A weekend in Dublin is easy. Seeing Ireland properly — the west, the north, the south, the parts that stay with you — takes time. This 12-day tour is built for that. Starting from Dublin, you travel through some of the country’s most compelling corners with accredited guides, premium 4-star hotel accommodation, and all transport included, so you can actually be present rather than navigating.

In Galway you get the medieval streets and live music scene that make it unlike anywhere else in Ireland. Connemara opens out into wide, grey-green bogland and lake country that surprises people who thought they knew what Ireland looked like. Kylemore Abbey sits in its mountain valley with a quality that photographs don’t quite capture. In Donegal you’ll stand at the top of Sliabh Liag — one of Europe’s highest sea cliffs — and visit Leo’s Tavern, a pub in genuine Gaeltacht country that has its own connection to Irish music history.

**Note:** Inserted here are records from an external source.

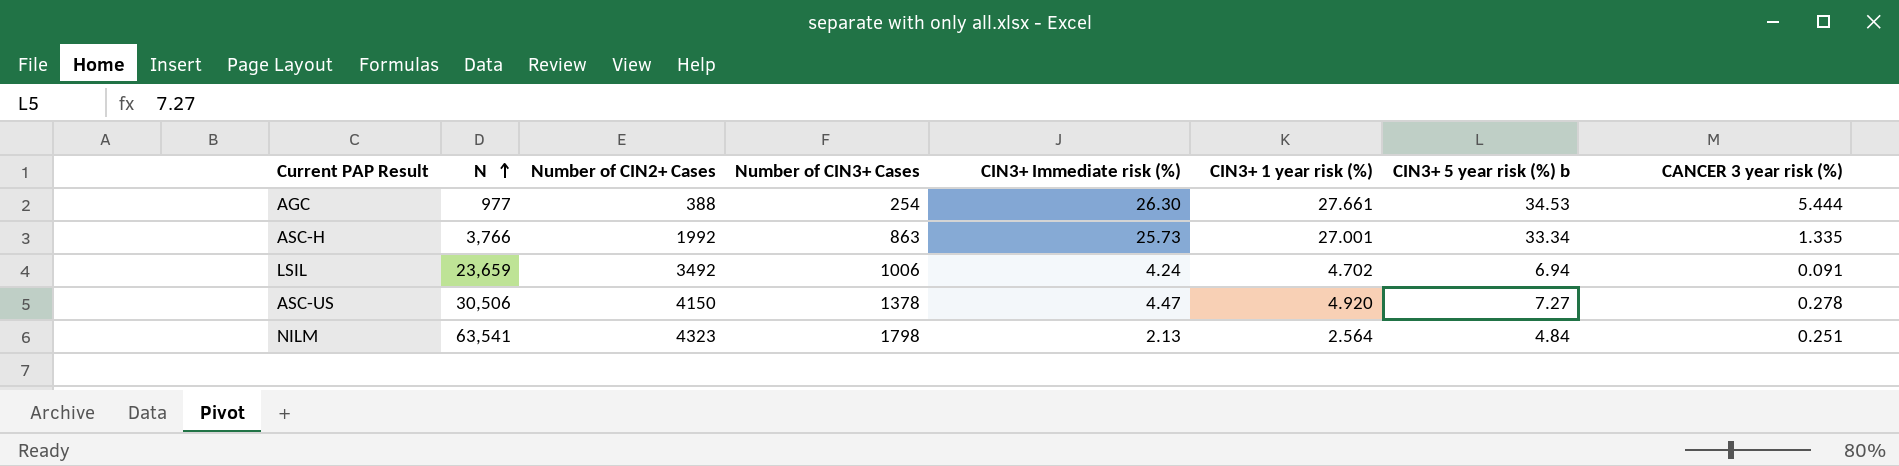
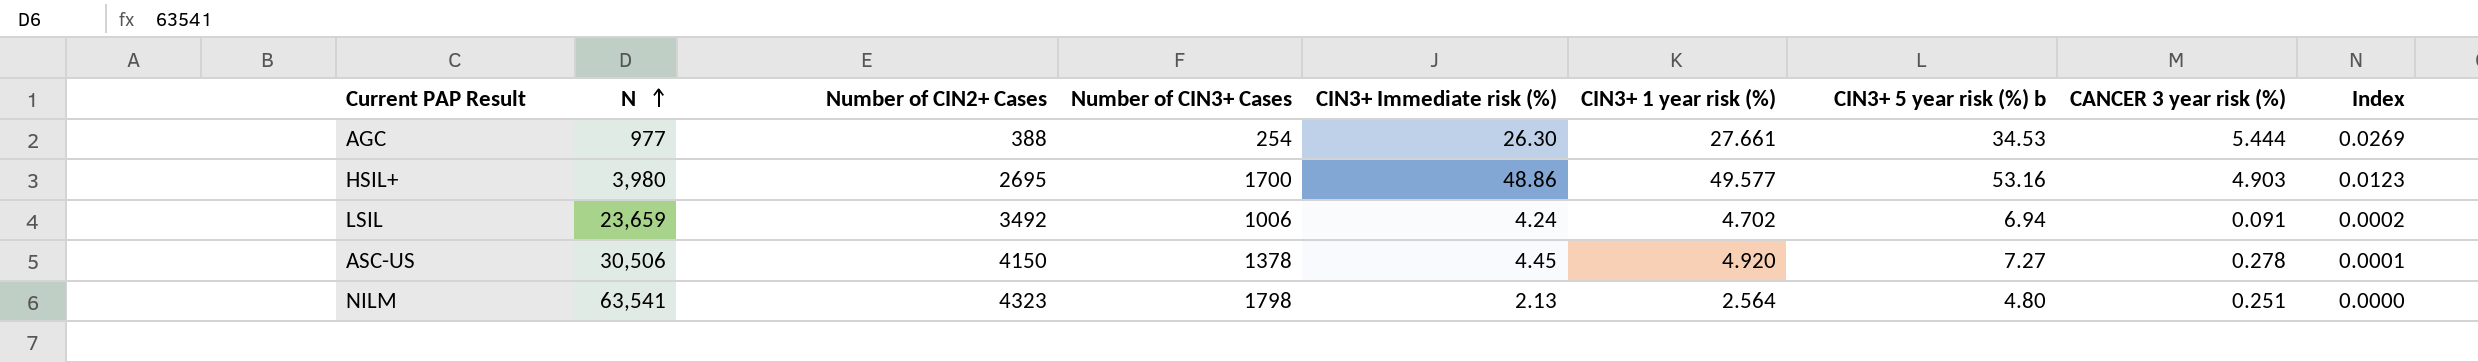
column Index | formula: none -> [CIN3+ Immediate risk (%)] / [N]
row ASC-H: 3,766 | 1992 | 863 | 25.73 | 27.001 | 33.34 | 1.335 -> none
row HSIL+: none -> 3,980 | 2695 | 1700 | 48.86 | 49.577 | 53.16 | 4.903 | 0.0123
ASC-US | CIN3+ Immediate risk (%): 4.47 -> 4.45
NILM | CIN3+ 5 year risk (%) b: 4.84 -> 4.80

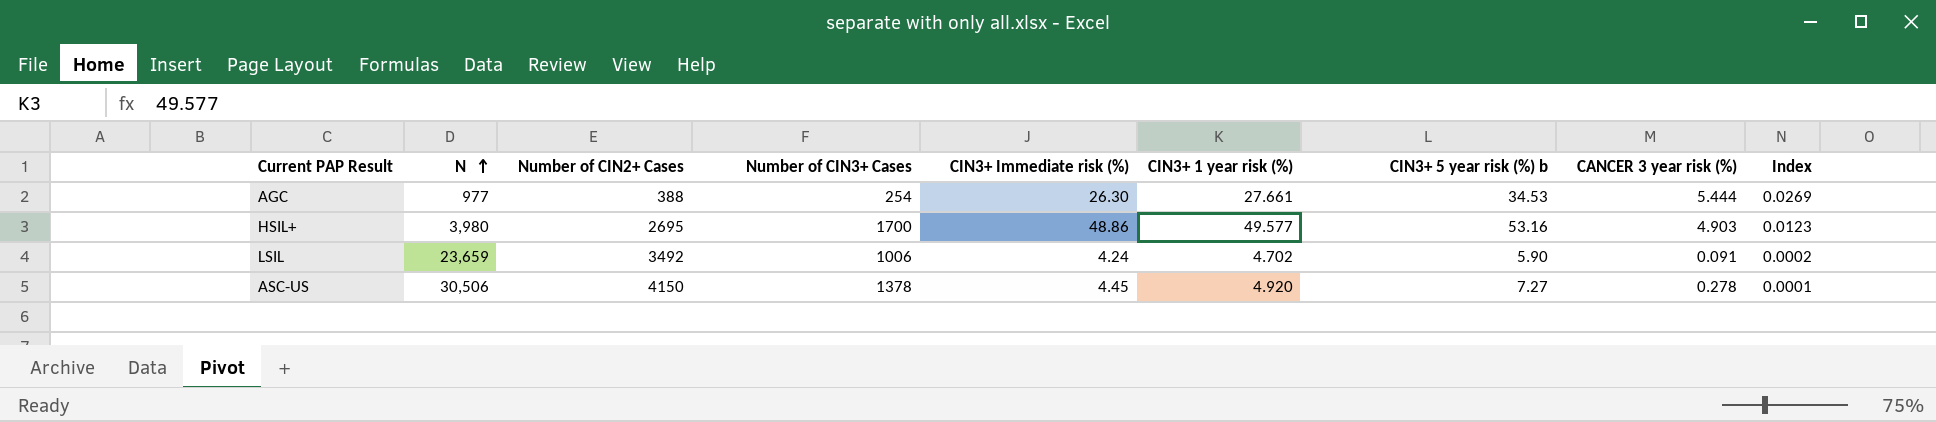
row NILM: 63,541 | 4323 | 1798 | 2.13 | 2.564 | 4.80 | 0.251 | 0.0000 -> none
LSIL | CIN3+ 5 year risk (%) b: 6.94 -> 5.90

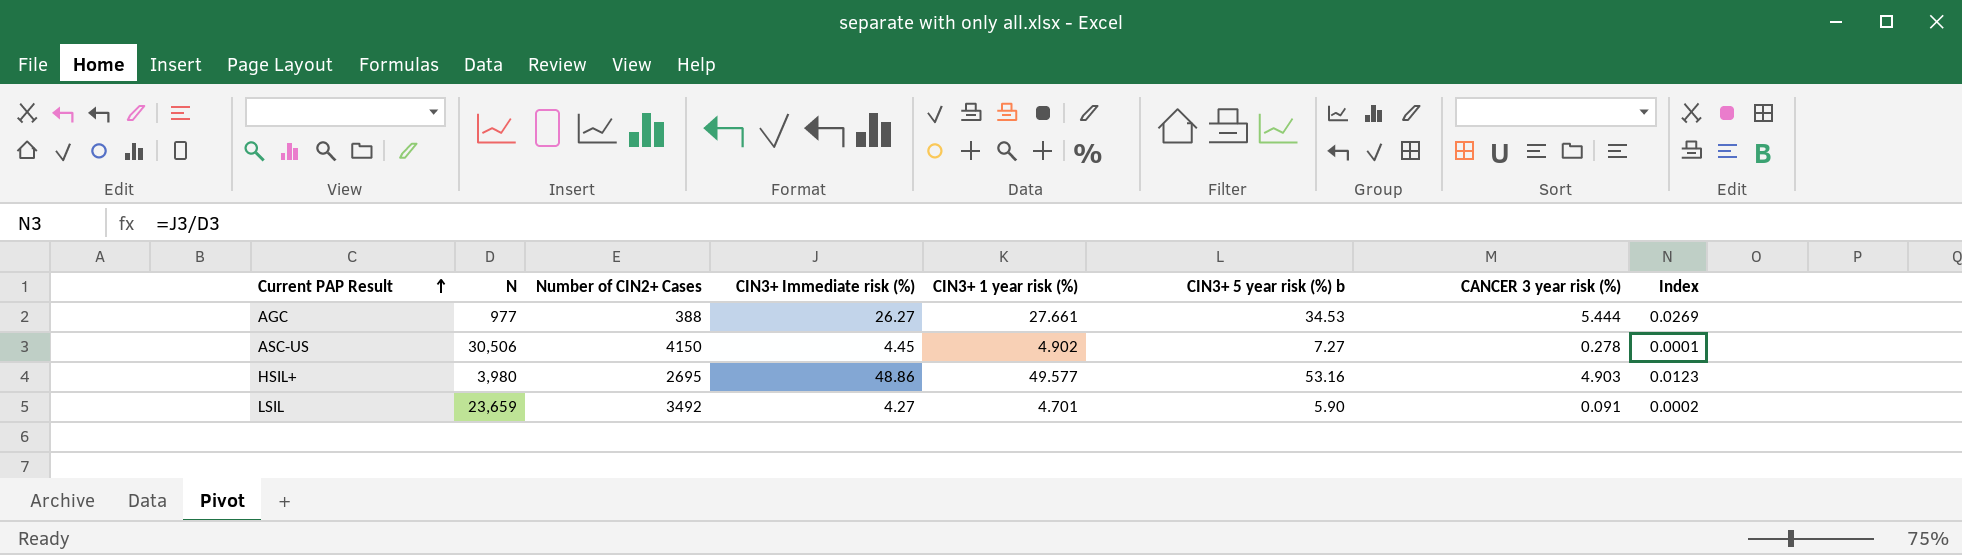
row order: N ascending -> Current PAP Result ascending
column Number of CIN3+ Cases | position: 4 -> none
AGC | CIN3+ Immediate risk (%): 26.30 -> 26.27
ASC-US | CIN3+ 1 year risk (%): 4.920 -> 4.902
LSIL | CIN3+ Immediate risk (%): 4.24 -> 4.27
LSIL | CIN3+ 1 year risk (%): 4.702 -> 4.701

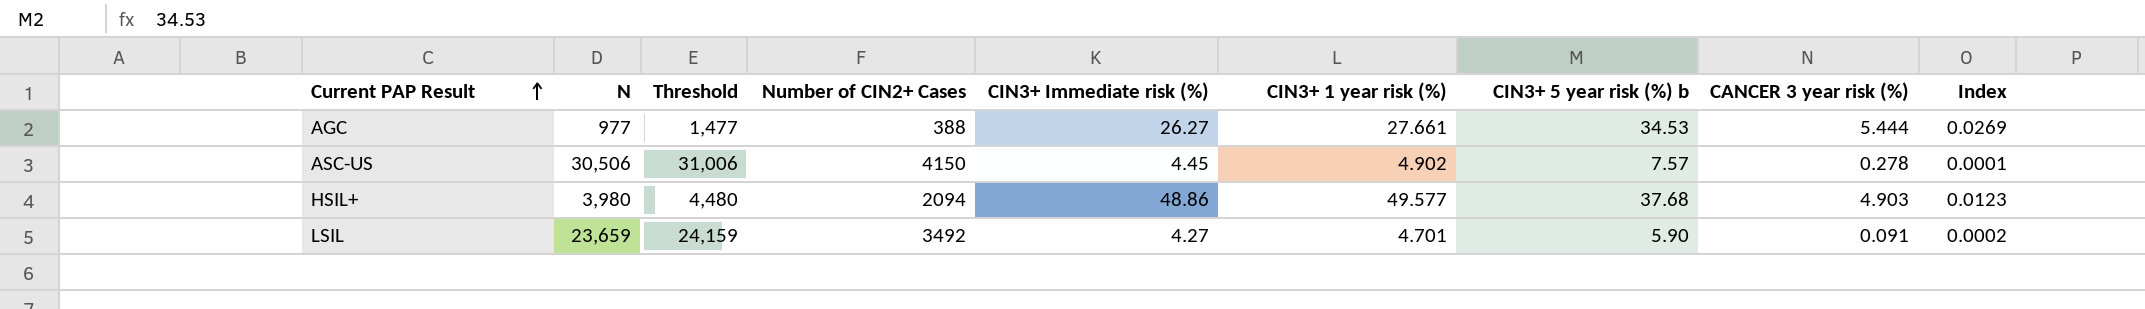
column Threshold | formula: none -> [N] + 500
ASC-US | CIN3+ 5 year risk (%) b: 7.27 -> 7.57
HSIL+ | Number of CIN2+ Cases: 2695 -> 2094
HSIL+ | CIN3+ 5 year risk (%) b: 53.16 -> 37.68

Along the Antrim coast, Dunluce Castle and the Giant’s Causeway deliver exactly what you’d hope for. Then it’s south through Cork, to Blarney, Killarney, the Ring of Kerry, and the Cliffs of Moher. These are the places people come to Ireland to see, and seeing them with guides who have over 50 years of industry experience between them makes a real difference.

Flights to Ireland are not included, but everything else is covered: all transport within Ireland, qualified and accredited guides, luxury touring vehicles, premium hotel stays, 11 breakfasts, and 11 dinners. Groups are capped at a maximum of 35 travellers.

What’s Included

  • All transport within Ireland (flights to Ireland not included)
  • Qualified and accredited guides
  • Premium 4-star hotel accommodation
  • 11 breakfasts and 11 dinners
  • All attraction entry fees and experiences
  • Air-conditioned luxury touring vehicle
  • All fees and taxes

Good to Know

  • Public transport options are available near most stops
  • Suitable for all fitness levels
  • Not suitable for travellers who cannot manage stairs or have significant mobility restrictions
  • Groups are capped at a maximum of 35 people
  • Tour operates in English

Local Tips

Pack for four seasons in one bag. Ireland in any month can deliver sunshine, Atlantic rain, and cold wind in the same afternoon — particularly on the west coast at Sliabh Liag and the Cliffs of Moher. Lightweight layers you can add and remove, a waterproof jacket that actually keeps rain out, and comfortable walking shoes with grip are the practical essentials. Leave the umbrella — the wind makes them useless.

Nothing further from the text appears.